No momento em que a geopolítica do presidente Bush financia e dá apoio político à nobreza da Arábia Saudita, que por sua vez é a principal financiadora do terror anti-EUA, o sistema de relações internacionais entra em curto-circuito completo. Os extremos se tocam de modo espantosamente evidente, convergindo na supremacia da violência como principal modo de manutenção da atual ordem internacional.
Sem Guerra Fria, os EUA criaram um novo inimigo que é tão global quanto a sua própria supremacia. Na economia, arma-se o mesmo tipo de situação. Em princípio, o capitalismo não tem mais adversário e portanto se estabeleceu de forma consolidada e irreversível em escala global. No entanto, essa vitória se faz acompanhar de um declínio econômico tão global quanto a vitória do capitalismo selvagem.
Instituições multilaterais como a ONU e o FMI, passando pelos bancos multilaterais e agências de desenvolvimento, tornaram-se inúteis, pois o que vale é o império da força.
Além da inutilidade política, tornaram-se incapazes economicamente. É fato que a dimensão gigantesca dos fluxos livres de capitais globais tornam a capacidade de intervenção até mesmo do FMI parecer pouco mais que uma gota.
Os principais bancos centrais são incapazes de se coordenar. Na semana passada, depois de uma surpreendente redução de juros nos EUA, que jogou as taxas em seu nível mais baixo das últimas quatro décadas, o Banco Central Europeu decidiu que não devia acompanhar o esforço de Alan Greenspan, presidente do Fed (banco central dos EUA). O diferencial entre as taxas induz os capitais a se moverem em busca da proteção e do rendimento oferecidos pelos Estados europeus. O euro se valorizou.
A valorização do euro, no entanto, dificulta as exportações européias, tornando ainda mais nebuloso o futuro de trabalhadores na Alemanha, por exemplo. Os EUA, que reduziram os juros na tentativa de tirar a economia da estagnação iminente, tornam-se nesse contexto mais competitivos. Mas como os EUA vão exportar mais para os europeus, com o câmbio desvalorizado, se o principal problema da União Européia é a falta de crescimento?
Em resumo: sem coordenar suas políticas de juros, EUA e UE dificultam ainda mais a retomada do crescimento econômico mundial (o Japão continua patinando). E a livre movimentação de imensos volumes de capitais internacionais torna-se o mecanismo fiador, o elemento mediador, frequentemente violento e sem compromissos de longo prazo.
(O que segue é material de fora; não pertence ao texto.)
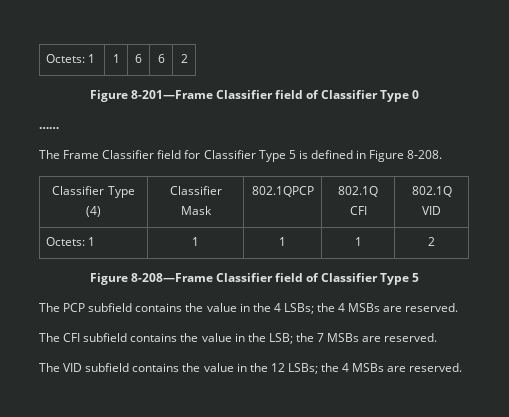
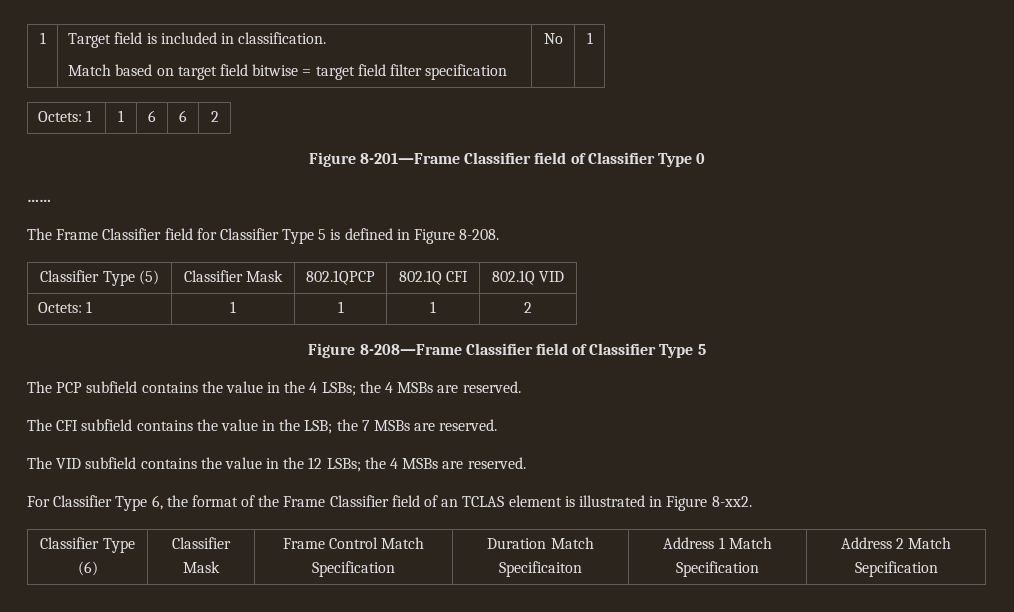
+ 1 | Target field is included in classification.
+ Match based on target field bitwise = target field filter specification | No | 1
- Classifier Type (4) | Classifier Mask | 802.1QPCP | 802.1Q CFI | 802.1Q VID
+ Classifier Type (5) | Classifier Mask | 802.1QPCP | 802.1Q CFI | 802.1Q VID
+ For Classifier Type 6, the format of the Frame Classifier field of an TCLAS element is illustrated in Figure 8-xx2.
+ Classifier Type (6) | Classifier Mask | Frame Control Match Specification | Duration Match Specificaiton | Address 1 Match Specification | Address 2 Match Sepcification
Há portanto uma simetria macabra entre o predomínio da violência na geopolítica e a violência que resulta da supremacia das finanças globalizadas sobre o destino de todo o sistema internacional.
Essa proximidade não escapou ao olhar dos melhores analistas da economia mundial, como Michel Aglietta e André Orlean (http://www.cepii.fr/francgraph/publications/
livres/odilejacob/monnaieaglietta.htm
).
Entre a violência e a confiança, a moeda é o fato social total que encerra em si a essência da (des)ordem global.
O anúncio do corte histórico dos juros nos EUA coincide com a acachapante vitória do Partido Republicano nas eleições do meio de mandato do presidente Bush, com base na retórica do medo e da guerra. A maior economia do mundo se esforça para evitar o declínio com o uso simultâneo da força, da política econômica e da convergência das energias nacionais numa liderança conservadora.